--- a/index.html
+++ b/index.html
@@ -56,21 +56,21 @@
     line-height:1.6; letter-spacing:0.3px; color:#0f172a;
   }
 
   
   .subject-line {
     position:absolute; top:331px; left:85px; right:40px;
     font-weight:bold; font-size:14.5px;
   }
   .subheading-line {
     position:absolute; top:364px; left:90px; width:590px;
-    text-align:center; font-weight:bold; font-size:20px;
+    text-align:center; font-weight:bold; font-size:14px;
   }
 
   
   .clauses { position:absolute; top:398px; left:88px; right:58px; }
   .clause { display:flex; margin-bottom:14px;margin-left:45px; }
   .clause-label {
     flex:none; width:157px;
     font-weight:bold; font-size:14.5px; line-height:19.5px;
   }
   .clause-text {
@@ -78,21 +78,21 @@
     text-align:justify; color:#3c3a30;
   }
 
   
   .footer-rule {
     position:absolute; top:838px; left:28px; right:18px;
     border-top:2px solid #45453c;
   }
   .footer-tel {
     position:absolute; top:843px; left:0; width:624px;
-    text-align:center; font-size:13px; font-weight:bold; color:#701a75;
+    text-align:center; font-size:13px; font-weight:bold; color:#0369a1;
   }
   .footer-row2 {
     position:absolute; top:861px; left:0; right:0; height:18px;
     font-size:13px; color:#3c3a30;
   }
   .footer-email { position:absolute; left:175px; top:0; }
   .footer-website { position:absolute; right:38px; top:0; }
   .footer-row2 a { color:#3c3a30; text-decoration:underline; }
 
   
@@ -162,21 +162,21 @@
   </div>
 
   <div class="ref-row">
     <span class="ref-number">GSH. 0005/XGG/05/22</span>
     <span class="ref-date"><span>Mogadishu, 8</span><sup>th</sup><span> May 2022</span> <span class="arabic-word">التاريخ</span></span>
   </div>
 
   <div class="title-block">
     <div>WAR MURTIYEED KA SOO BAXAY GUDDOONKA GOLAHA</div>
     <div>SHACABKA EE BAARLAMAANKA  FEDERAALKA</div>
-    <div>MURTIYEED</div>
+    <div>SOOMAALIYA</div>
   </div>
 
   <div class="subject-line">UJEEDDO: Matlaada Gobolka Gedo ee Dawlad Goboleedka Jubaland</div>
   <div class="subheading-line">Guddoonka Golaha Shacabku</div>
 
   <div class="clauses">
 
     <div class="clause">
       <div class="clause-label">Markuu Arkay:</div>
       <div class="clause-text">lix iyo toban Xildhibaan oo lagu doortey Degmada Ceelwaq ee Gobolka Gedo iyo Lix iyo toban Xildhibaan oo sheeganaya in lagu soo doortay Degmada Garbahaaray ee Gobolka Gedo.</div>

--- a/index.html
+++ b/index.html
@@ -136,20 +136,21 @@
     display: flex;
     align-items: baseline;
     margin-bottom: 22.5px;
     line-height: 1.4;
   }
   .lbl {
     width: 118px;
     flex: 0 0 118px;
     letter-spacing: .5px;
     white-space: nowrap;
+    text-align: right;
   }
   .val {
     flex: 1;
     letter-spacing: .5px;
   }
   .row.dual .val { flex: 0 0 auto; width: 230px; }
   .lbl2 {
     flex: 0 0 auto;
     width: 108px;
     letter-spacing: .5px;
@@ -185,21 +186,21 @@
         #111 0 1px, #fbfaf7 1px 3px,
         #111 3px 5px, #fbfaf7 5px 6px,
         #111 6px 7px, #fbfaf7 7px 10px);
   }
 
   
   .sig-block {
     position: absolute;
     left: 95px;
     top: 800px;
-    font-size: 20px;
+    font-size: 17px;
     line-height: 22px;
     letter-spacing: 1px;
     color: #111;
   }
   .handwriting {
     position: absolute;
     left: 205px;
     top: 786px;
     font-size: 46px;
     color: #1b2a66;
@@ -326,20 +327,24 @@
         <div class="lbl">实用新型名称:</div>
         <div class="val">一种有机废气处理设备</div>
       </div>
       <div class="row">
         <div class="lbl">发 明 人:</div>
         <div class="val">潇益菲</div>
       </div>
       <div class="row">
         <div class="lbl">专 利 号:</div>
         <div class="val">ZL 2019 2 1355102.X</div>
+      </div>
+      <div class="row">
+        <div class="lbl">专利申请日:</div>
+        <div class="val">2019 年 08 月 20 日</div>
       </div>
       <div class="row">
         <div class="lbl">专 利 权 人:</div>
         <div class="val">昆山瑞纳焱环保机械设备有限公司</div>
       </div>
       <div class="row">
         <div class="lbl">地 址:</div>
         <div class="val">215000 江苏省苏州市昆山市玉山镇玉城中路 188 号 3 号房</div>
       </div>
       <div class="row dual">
-------------------------
# [Required action]
Search the listing above for the string "auto" and return each line it appears on.

# [Result for this exercise]
   .row.dual .val { flex: 0 0 auto; width: 230px; }
     flex: 0 0 auto;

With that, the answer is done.